つまり、人間の体は何らかの情報に対して判断というか反応するまで0.1秒以上かかるというのが科学的常識となっている。
時速120キロ、その残された時間0.5秒のうち、スイングに0.2秒、(プロレベルで)球が離れた瞬時の判断に0.1秒。
余裕は0.2秒しかない。
と、ここまでが大前提。
滑り止めの粉をたっぷりとまぶされたボールが投手の指先に強くはじかれスピンを始める。
その瞬間、まぶされた白い粉は周囲にはじけ飛ぶのだ。
(打者の目線から見て)投じられたボールの背後に白いモヤがかかって、ボールの存在を見失う。
ボールの出処を見失えば、人間の目はその後の軌道を予測できず、ボールを追いかけることはできなくなる。
日常生活の場ならなんでもないような僅かな混乱……だが、既にボールはキャッチャーのミットに収まっている。
ストライクのコールの後、審判が滑り止めのつけすぎに注意するようになどと投手に指導したところで、打者としてはなんの救いにもならない。
すぐに切り替えて集中したところで、ストライクカウントをひとつ失っている事実は変わらない。
混乱及び不満を引きずったまま集中を欠けば、実力を発揮することは能わない。
消える魔球、完了である。
ちなみに、滑り止めの粉をつけすぎて感覚が狂い、投げた球がストライクゾーンを外れてボールになった場合、投手はなかなかのピエロになる。(笑)
つるかめ、つるかめ。
あ、気づいちゃいました?
上に書いたものは別の方法があるのです。
ただし、投手はサイドスロー(横手投げ)か、アンダースローに限られますが。
滑り止めの粉ではなく、内野手のユニフォームの白色を保護色として、ボールを隠す方法です。
ピッチャープレートの横幅をフルに使って、ショート、もしくはセカンドの守備位置を調節。

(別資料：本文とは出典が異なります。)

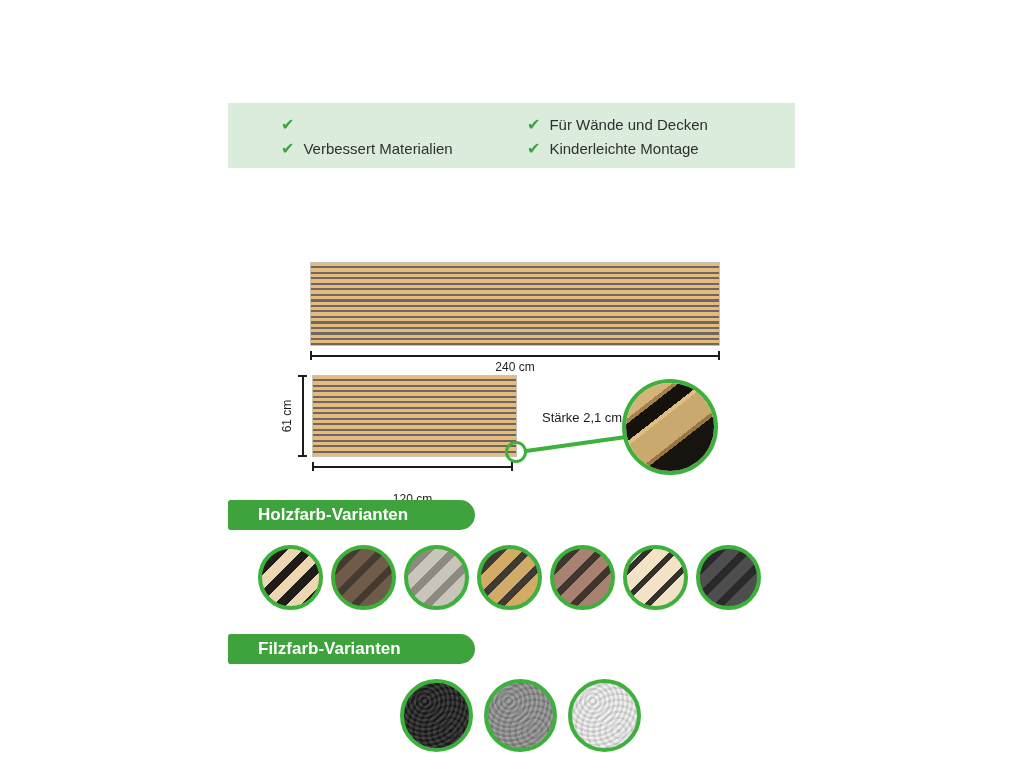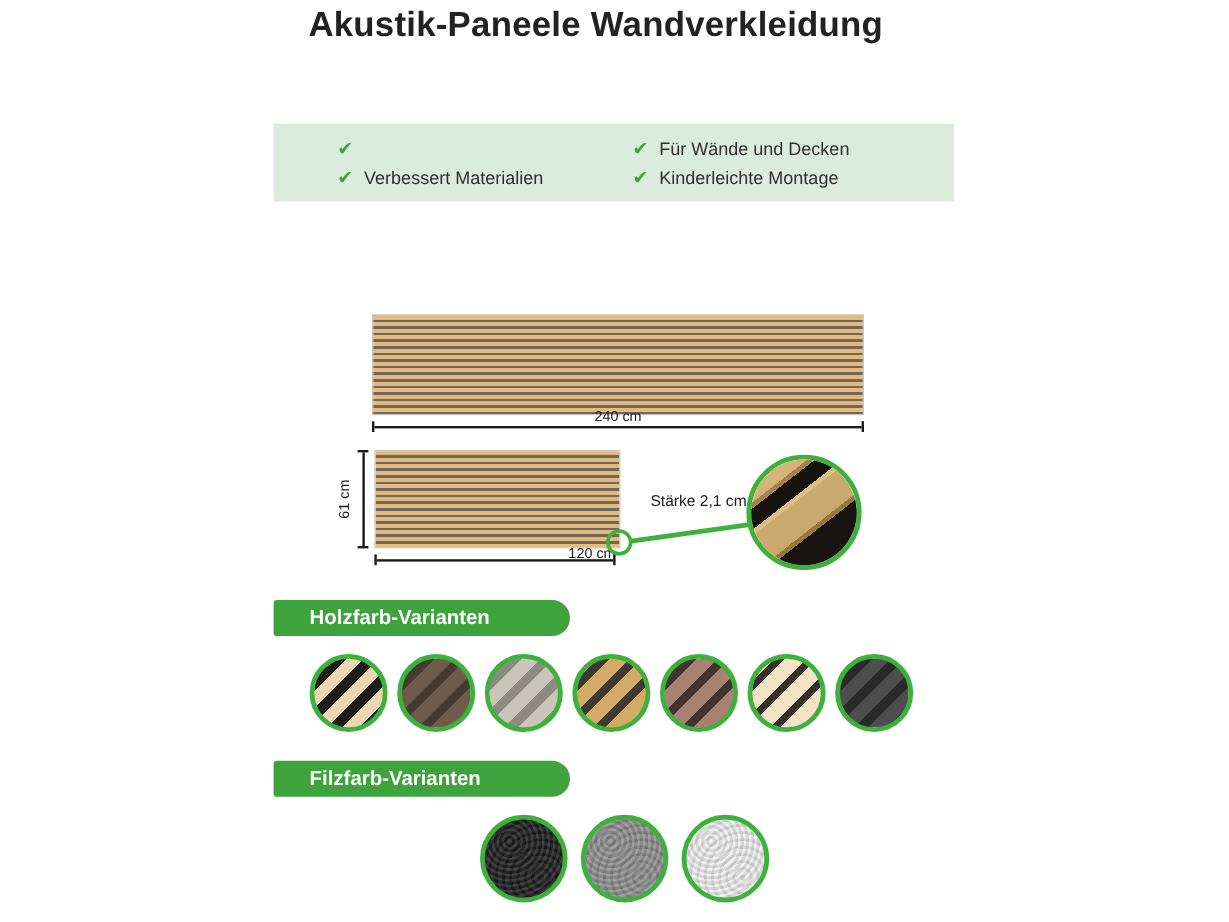--- a/index.html
+++ b/index.html
@@ -77,7 +77,6 @@
 
 <div class="canvas">
 
-  <h1 class="title">Akustik-Paneele Wandverkleidung</h1>
 
   <div class="feature-box">
     <div class="feature-grid">

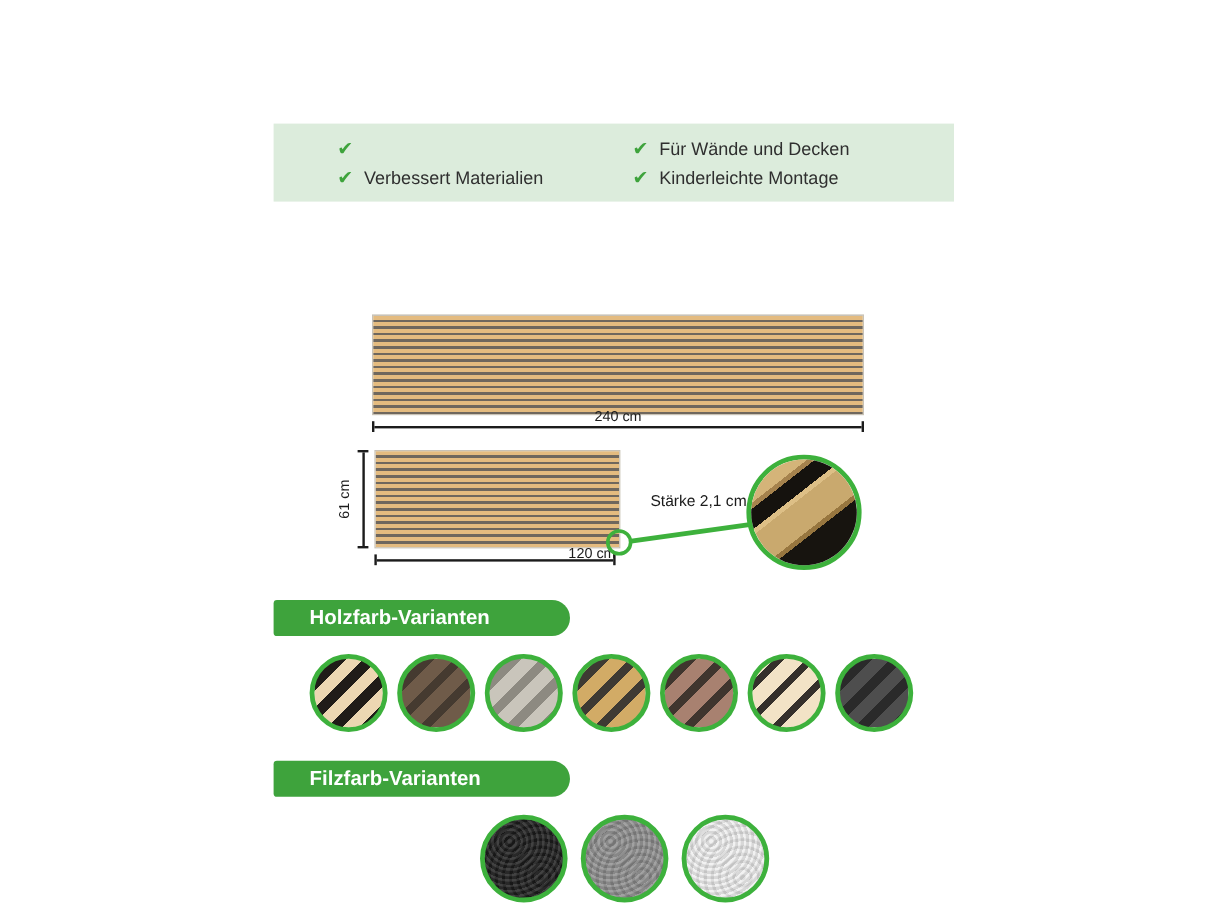--- a/index.html
+++ b/index.html
@@ -44,7 +44,7 @@
   .dim-small-h { left:298px; top:375px; height:82px; }
 
   .dim-label { position:absolute; font-size:12px; color:var(--dim); text-align:center; }
-  .label-240 { left:310px; top:340px; width:410px; }
+  .label-240 { left:310px; top:360px; width:410px; }
   .label-120 { left:312px; top:454px; width:201px;text-align:right; }
   .label-61  { left:266px; top:409px; width:42px; transform:rotate(-90deg); }
   .label-thickness { position:absolute; left:542px; top:410px; font-size:13px; color:var(--dim); }

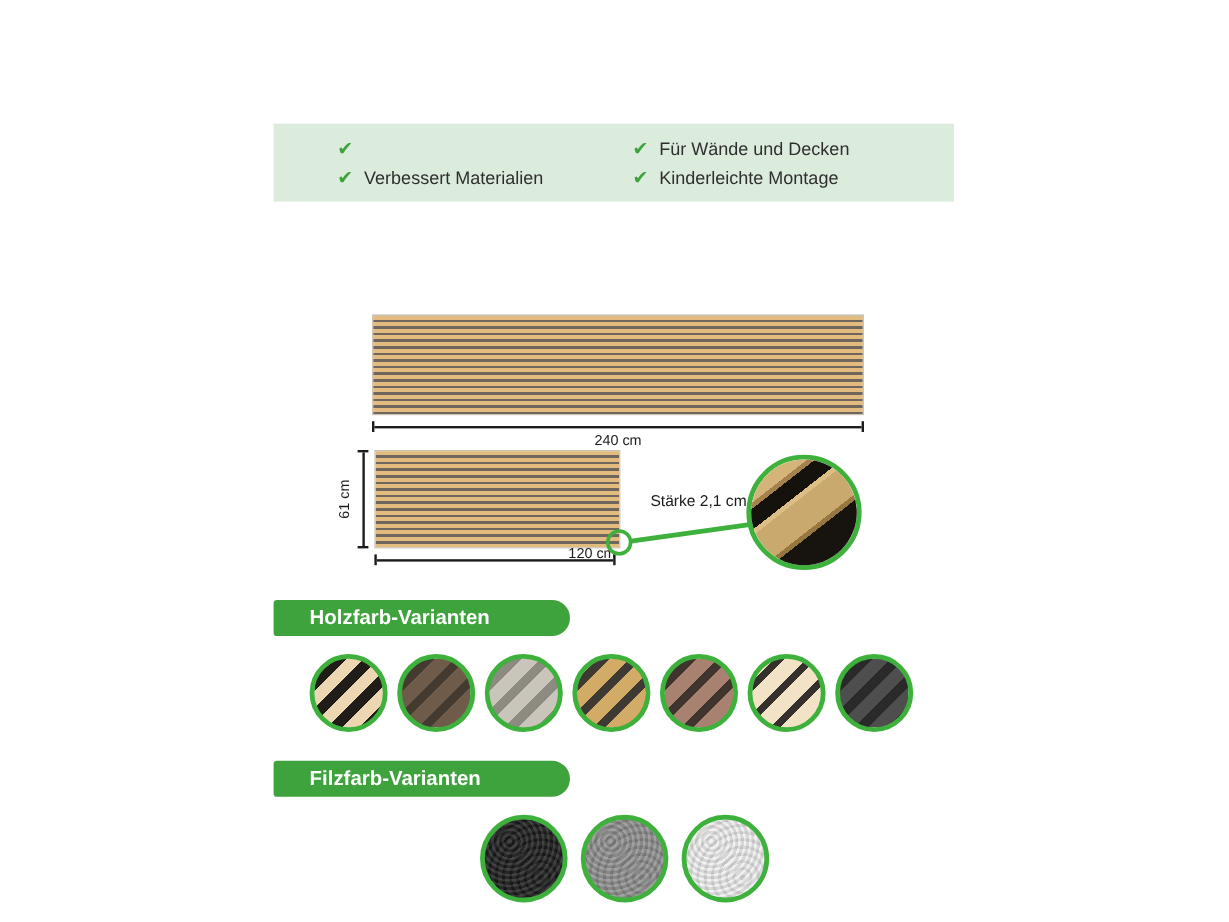--- a/index.html
+++ b/index.html
@@ -45,7 +45,7 @@
 
   .dim-label { position:absolute; font-size:12px; color:var(--dim); text-align:center; }
   .label-240 { left:310px; top:360px; width:410px; }
-  .label-120 { left:312px; top:454px; width:201px;text-align:right; }
+  .label-120 { left:312px; top:492px; width:201px; }
   .label-61  { left:266px; top:409px; width:42px; transform:rotate(-90deg); }
   .label-thickness { position:absolute; left:542px; top:410px; font-size:13px; color:var(--dim); }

白いユニフォームなら、打者の目からかなりボールは見にくくなります。
ただし、球種、コース、守備位置など、かなり細かい調節を必要としますので、チームとしての練習が必要になります。
それは、事が発覚した時に悪質だと判断される可能性が高くなり……(以下略)
ランナーがセカンドにいる時に、走者を牽制してたら偶然そうなりました……と言い訳できるケースでのご利用をおすすめします。
ご利用は計画的に、細心の注意を払ってね。
打者の行為を妨害する意図のあるなしにかかわらず、大声を出す、視界を横切るなどの行為はルールで禁じられております。(笑)
まあ、そもそもどこかの文豪曰く『スリのごとく卑しき競技』ですからね。(開き直り)
でも安心して、次は『真面目編』だから。